HoneyHive Docs

HoneyHive’s Data Schema Language (DSL) allows you to query your LLM application logs for deep insights and analytics. In this guide, we’ll walk you through the essential concepts and schemas for querying your data effectively.

Query Parameters

The following parameters can be defined to filter the events

Field	Subfield	Type	Required	Description
project		String	Yes	The unique identifier or name of the project you want to query.
filters		List of filters	No	An array of filter objects to narrow down the results based on specific criteria.
	field	String	Yes*	The name of the field you want to filter by, such as `metadata.cost`, `inputs.chat_history.content`.
	value	SDK specific	Yes*	The value that the specified field should match or satisfy based on the operator.
	operator	SDK specific	Yes*	The comparison operator for the filter. Supported operators include “is”, “is not”, “contains”, “not contains”, and “greater than”.
dateRange		Object	No	An object specifying the date range to filter the results by.
	$gte	ISO 8601 DateTime String	No	The start of the date range filter, represented as an ISO 8601 formatted date-time string (e.g., `2024-04-01T22:38:19.000Z`).
	$lte	ISO 8601 DateTime String	No	The end of the date range filter, represented as an ISO 8601 formatted date-time string (e.g., `2024-04-01T22:38:19.000Z`).
limit		Integer	No	The maximum number of results to return per page. Must be an integer between 1 and 1000 (inclusive). If not provided, the default limit is used.
page		Integer	No	The page number of the results to retrieve. Must be a positive integer. If not provided, the first page is returned.

*Required if using filters

Initialize the honeyhive SDK

import honeyhive
from honeyhive.models import components, operations

sdk = honeyhive.HoneyHive(
    bearer_auth='<HONEYHIVE_API_KEY>',
    server_url='HONEYHIVE_SERVER_URL' # Optional / Required for self-hosted or dedicated deployments
)

LLM data export

Below are listed the most common log export flows for LLM data that is logged to our platform. These are useful for both fine-tuning your models and understanding how your users are interacting with your application.

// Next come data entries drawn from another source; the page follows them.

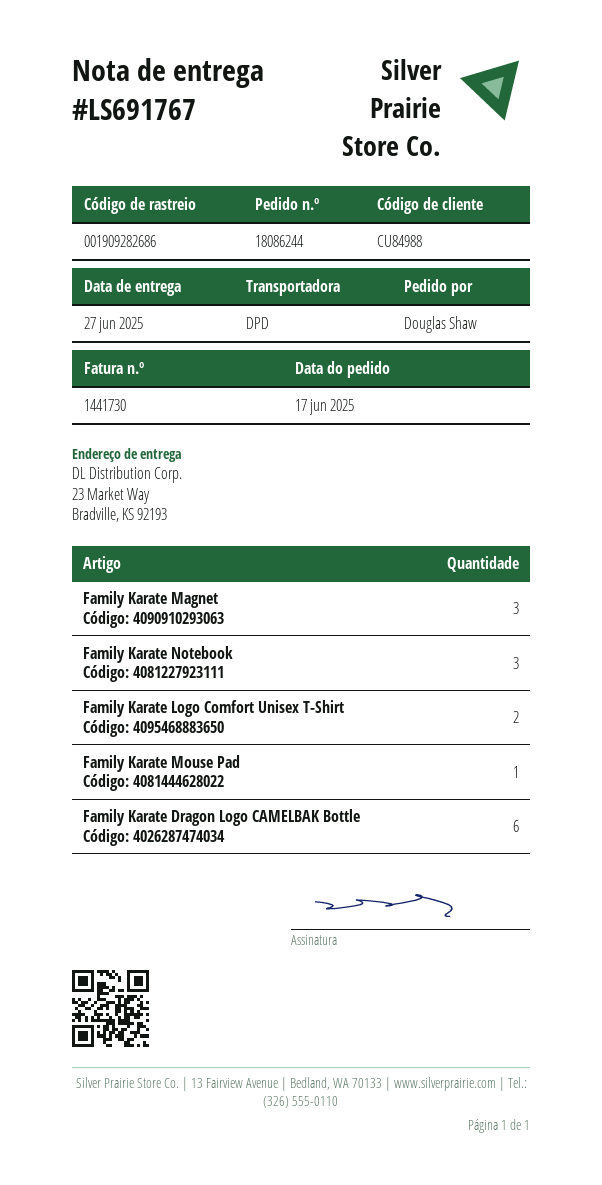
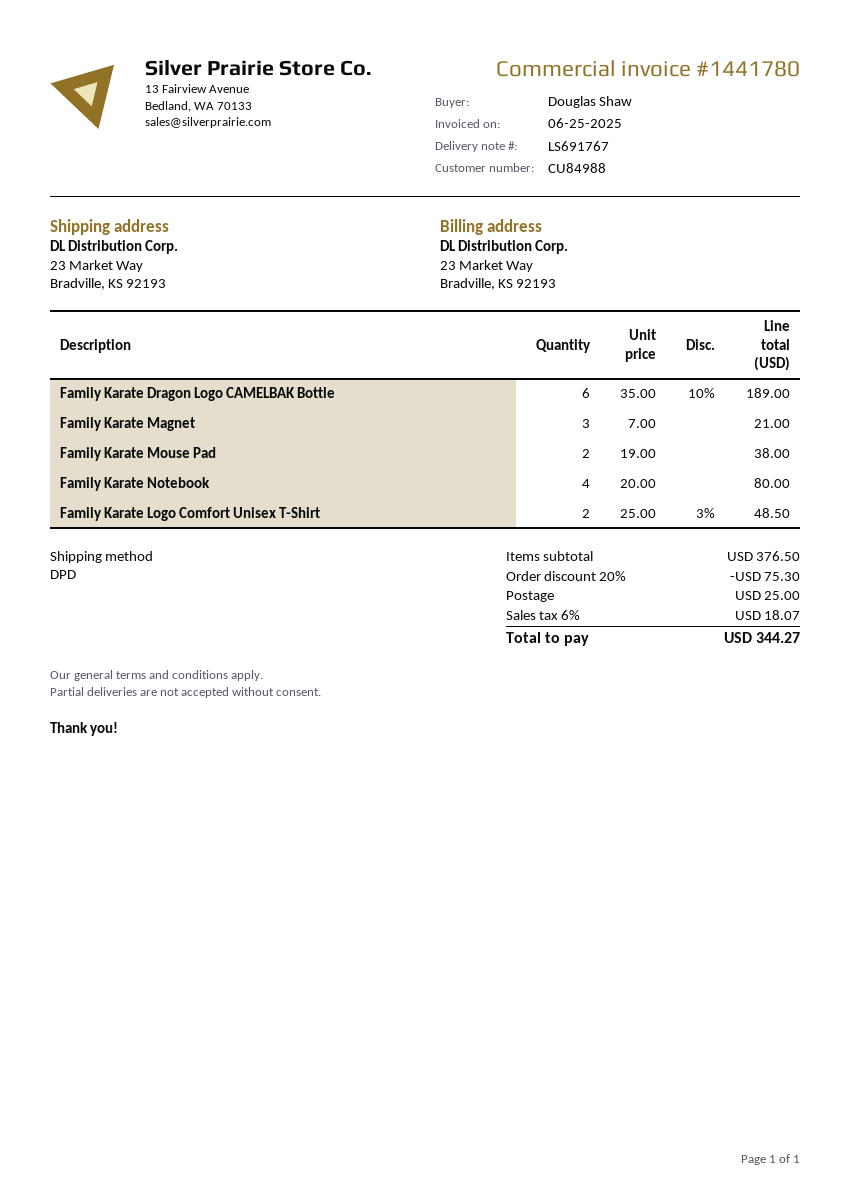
invoice number: 1441730 -> 1441780
Family Karate Notebook: 3 -> 4
Family Karate Mouse Pad: 1 -> 2

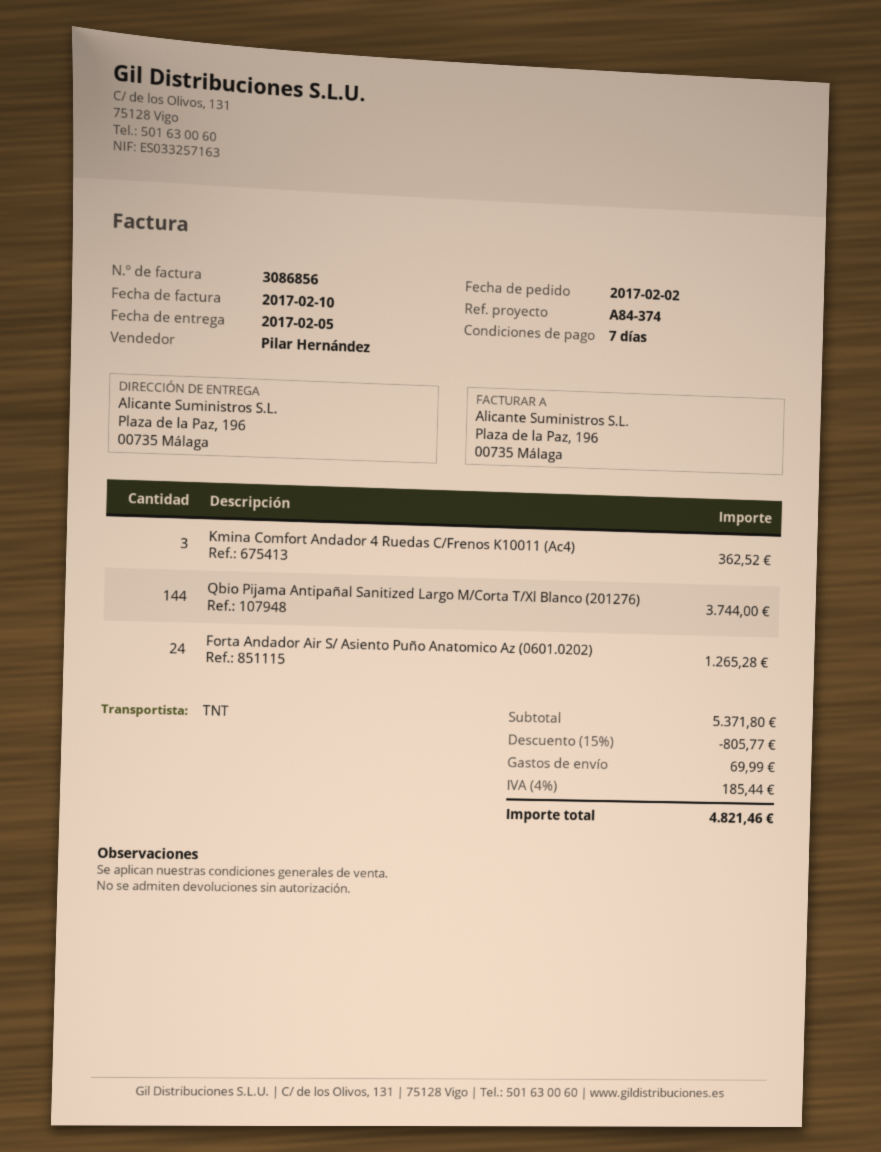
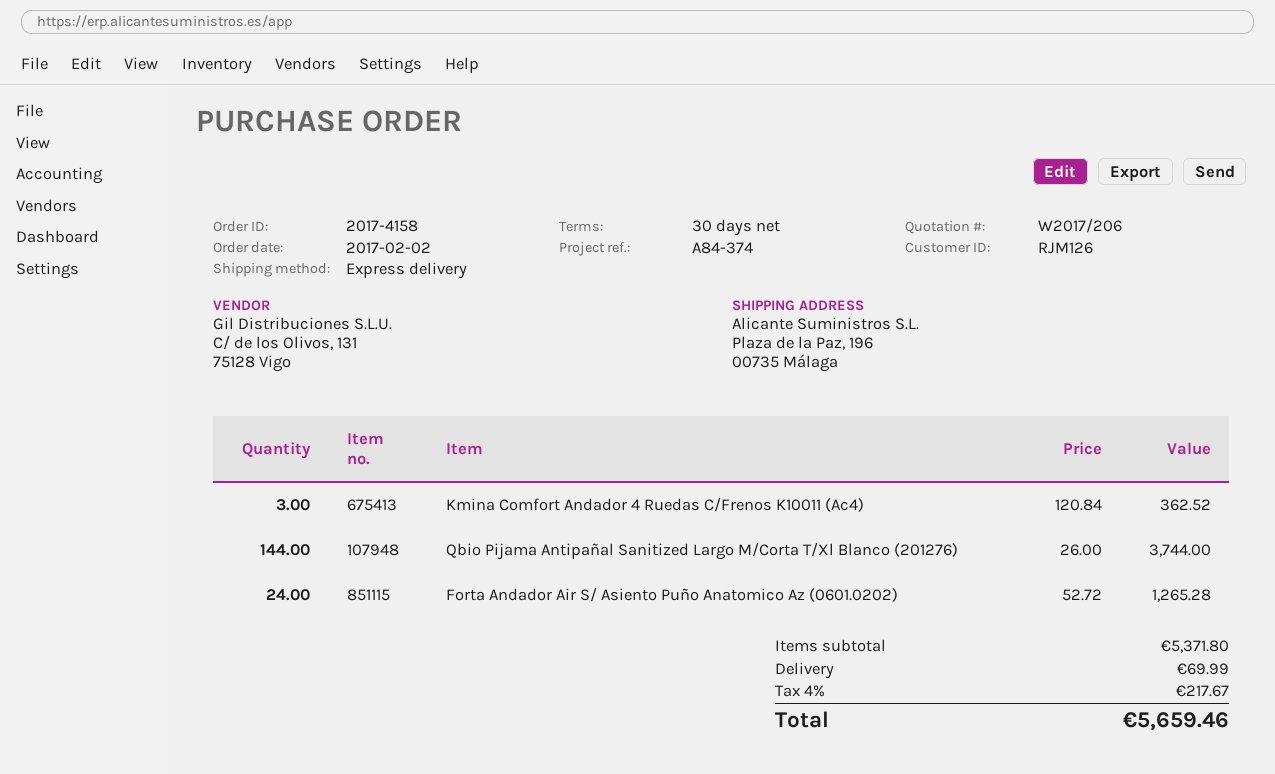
payment terms: 7 days -> 30 days
shipping method: TNT -> express
discount: 15% = 805.77 -> none
tax: 4% = 185.44 -> 4% = 217.67
total: 4821.46 -> 5659.46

Query LLM events based on evaluator score

Assuming that you have logged events with the Context Relevance evaluator running on them. To retrieve all the ‘model’ events that have a Context Relevance score above a specific threshold (e.g., 3), use the following query:

req = operations.GetEventsRequestBody(
    project='<PROJECT_NAME>',
    filters=[
        components.EventFilter(
            field="event_type",
            value="model",
            operator=components.Operator.IS,
        ),
        components.EventFilter(
            field="metrics.Context Relevance",  # Evaluator scores can found under metrics
            value=3,
            operator=components.Operator.GREATER_THAN,
        )
    ],
    limit=10,  # Max limit set to 1000
    page=1,
)
res = sdk.events.get_events(request=req)

Query LLM events based on end-user feedback

Assuming that you have logged events and further set feedback rating on them. To retrieve all the ‘model’ events that have a rating score above a specific threshold (e.g., 3), use the following query:

req = operations.GetEventsRequestBody(
    project='<PROJECT_NAME>',
    filters=[
        components.EventFilter(
            field="event_type",
            value="model",
            operator=components.Operator.IS,
        ),
        components.EventFilter(
            field="feedback.rating",  # All feedbacks are stored under feedback field.
            value=3,
            operator=components.Operator.GREATER_THAN,
        )
    ],
    limit=10,  # Max limit set to 1000
    page=1,
)
res = sdk.events.get_events(request=req)

Query LLM events based on metadata

Assuming you are running an experiment and want to retrieve events of an experiment. We pass the unique identifier under metadata.experiment-id. To retrieve all the ‘model’ events that have a specific value for experiment-id, use the following query:

req = operations.GetEventsRequestBody(
    project='<PROJECT_NAME>',
    filters=[
        components.EventFilter(
            field="event_type",
            value="model",
            operator=components.Operator.IS,
        ),
        components.EventFilter(
            field="metadata.experiment-id",  # Tags are passed in the metadata field.
            value="<EXPERIMENT_ID>",
            operator=components.Operator.IS,
        )
    ],
    limit=10,  # Max limit set to 1000
    page=1,
)
res = sdk.events.get_events(request=req)

Event based export

Very often for multi-step or agentic applications, you might want to export a particular event’s input-output data to setup evaluator or fine-tuning datasets on that step in your pipeline. To retrieve a specific event using its name, you can use the following query:

req = operations.GetEventsRequestBody(
    project='<PROJECT_NAME>',
    filters=[
        components.EventFilter(
            field="event_name",
            value="<EVENT_NAME>",
            operator=components.Operator.IS,
        ),
    ],
    limit=10,  # Max limit set to 1000
    page=1,
)
res = sdk.events.get_events(request=req)

In order to further filter by evaluator scores, feedback or metadata, you can the same filters as mentioned in the LLM data export section.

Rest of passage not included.